Tuberculosis (TB) is a disease caused by bacteria known as Mycobacterium tuberculosis. This can cause infection in your lungs or other tissues. It commonly affects your lungs, but it can also affect other organs like your spine, brain or kidneys. The word “tuberculosis” comes from a Latin word for “nodule” or something that sticks out.
When the bacterium that causes TB, does not experience symptoms. This condition is known as latent TB. TB can stay dormant for years before developing into active TB disease.
Active TB typically causes many symptoms. While symptoms usually relate to the respiratory system, they could affect other parts of the body, depending on where the TB bacteria grow.
Tuberculosis can spread when a person with the illness coughs, sneezes or sings. This can put tiny droplets with the germs into the air. Another person can then breathe in the droplets, and the germs enter the lungs.
Tuberculosis spreads easily where people gather in crowds or where people live in crowded conditions.
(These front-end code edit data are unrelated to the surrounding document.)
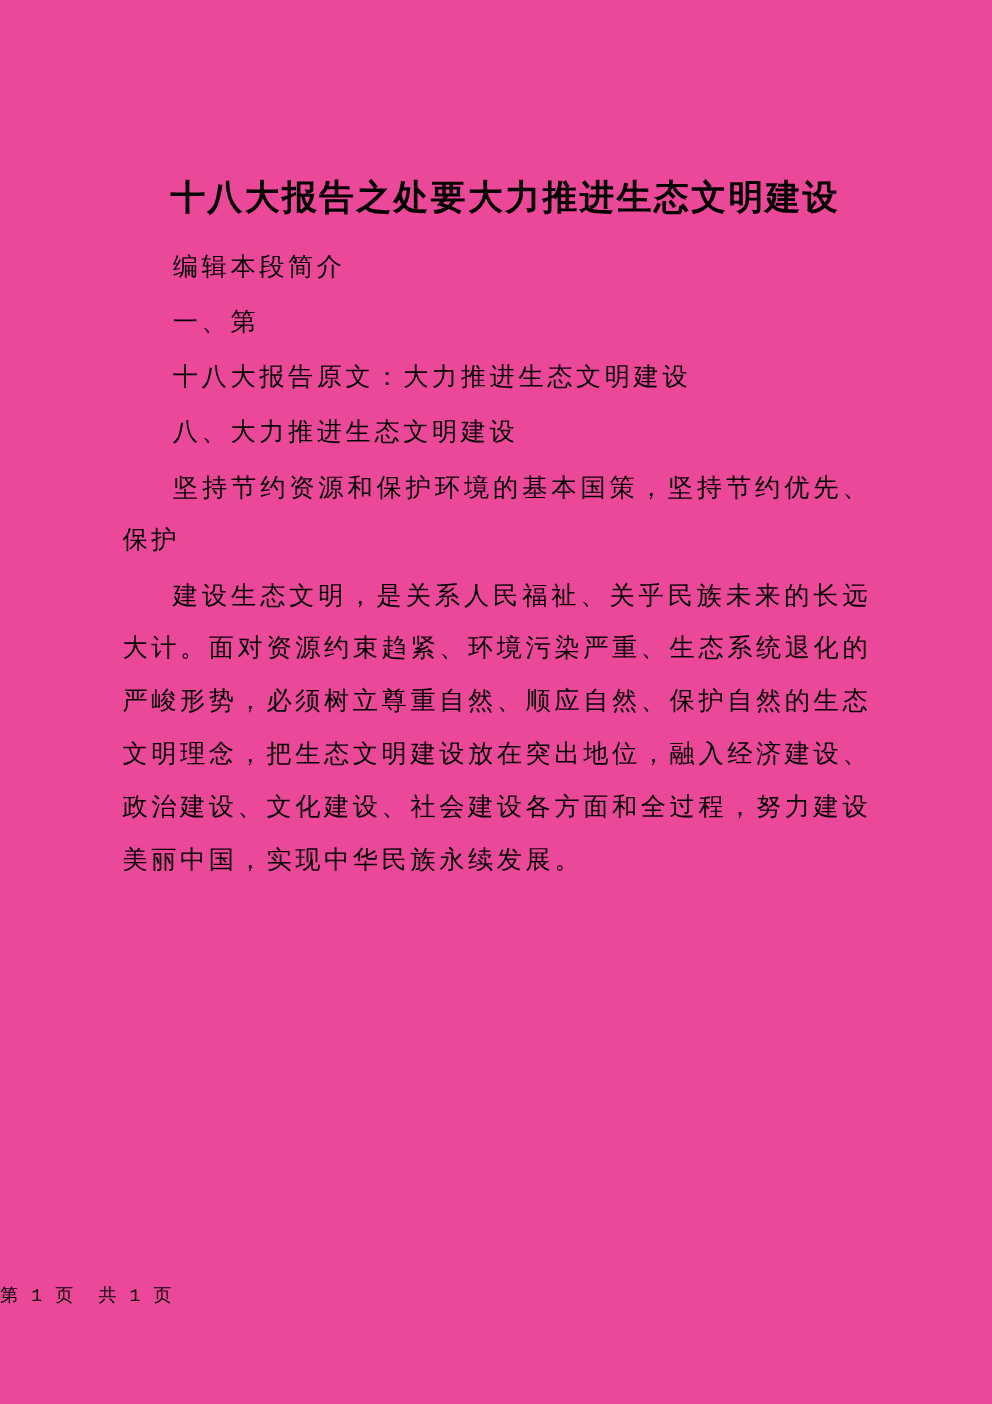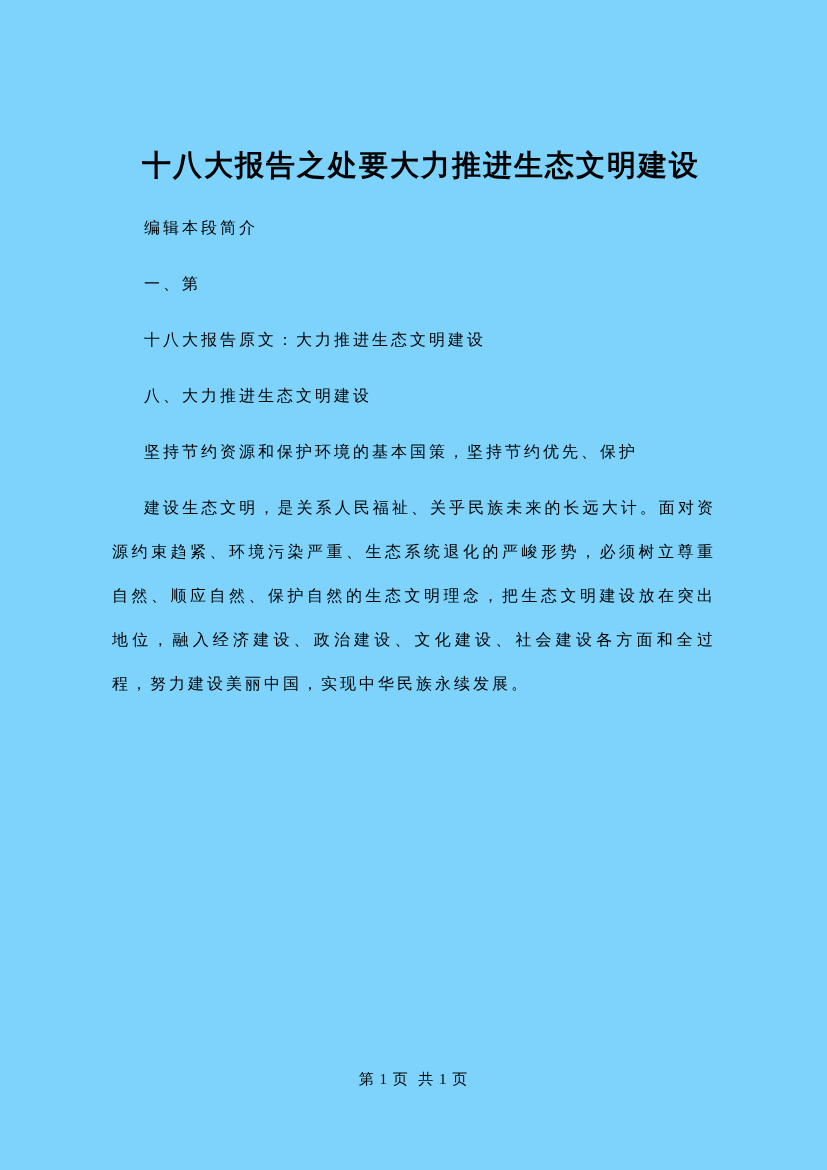"十八大报告之处要大力推进生态文明建设" .page { background: #7dd3fc -> #ec4899 }
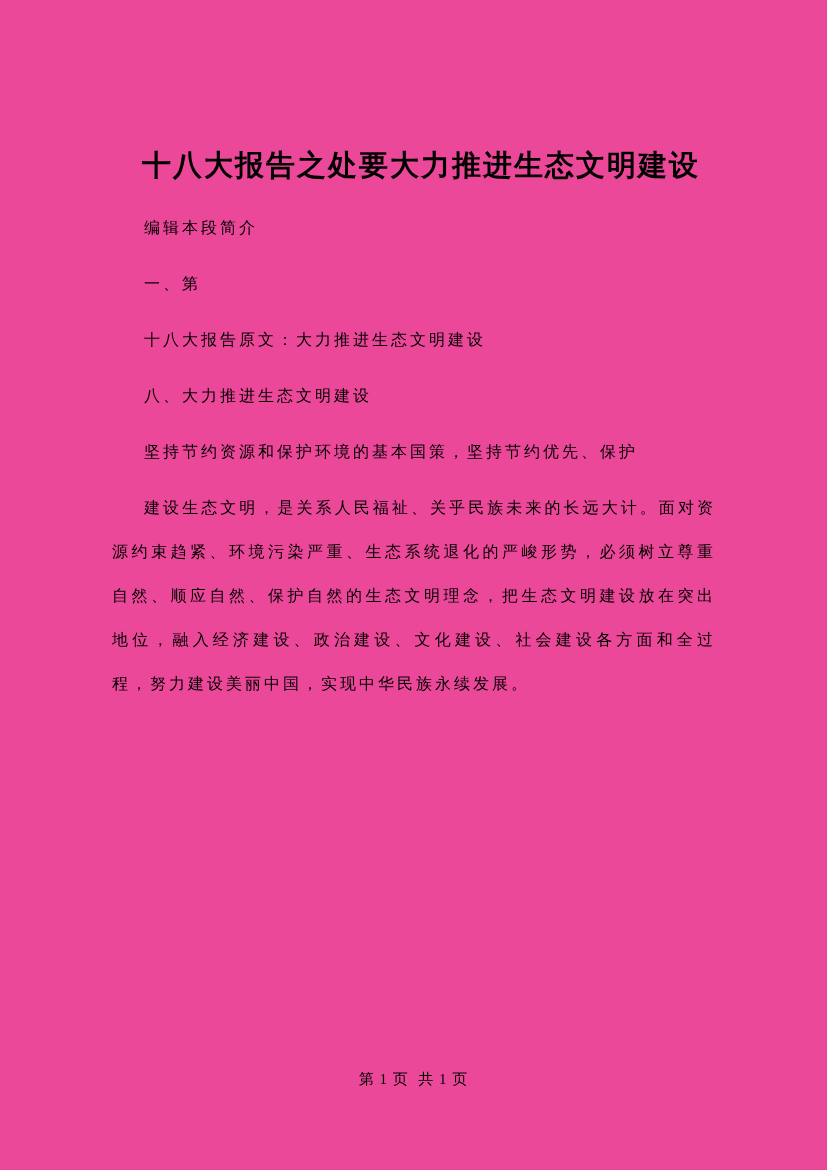"编辑本段简介" .para { font-size: 16px -> 21px; margin: 12px -> 2px }
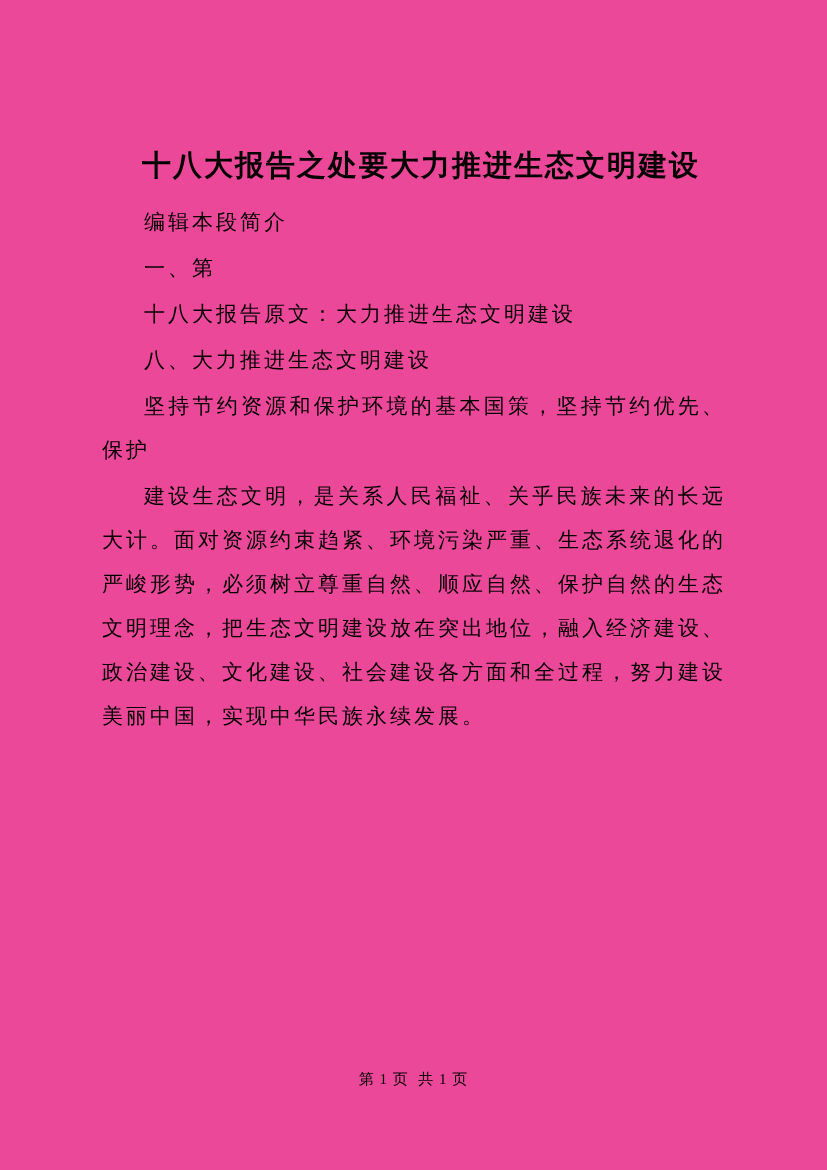"第 1 页 共 1" .footer { font-family: none -> Liberation Mono, monospace; text-align: center -> none }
People with HIV/AIDS and other people with weakened immune systems have a higher risk of catching tuberculosis than people with typical immune systems.
Antibiotics can treat tuberculosis. But some forms of the bacteria no longer respond well to treatments.
Table of Contents
Stages and Symptoms of tuberculosis
When tuberculosis (TB) germs survive and multiply in the lungs, it is called a TB infection. A TB infection may be in one of three stages. Symptoms are different in each stage.
Primary TB infection
The first stage is called the primary infection. Immune system cells find and capture the germs. The immune system may completely destroy the germs. But some captured germs may still survive and multiply.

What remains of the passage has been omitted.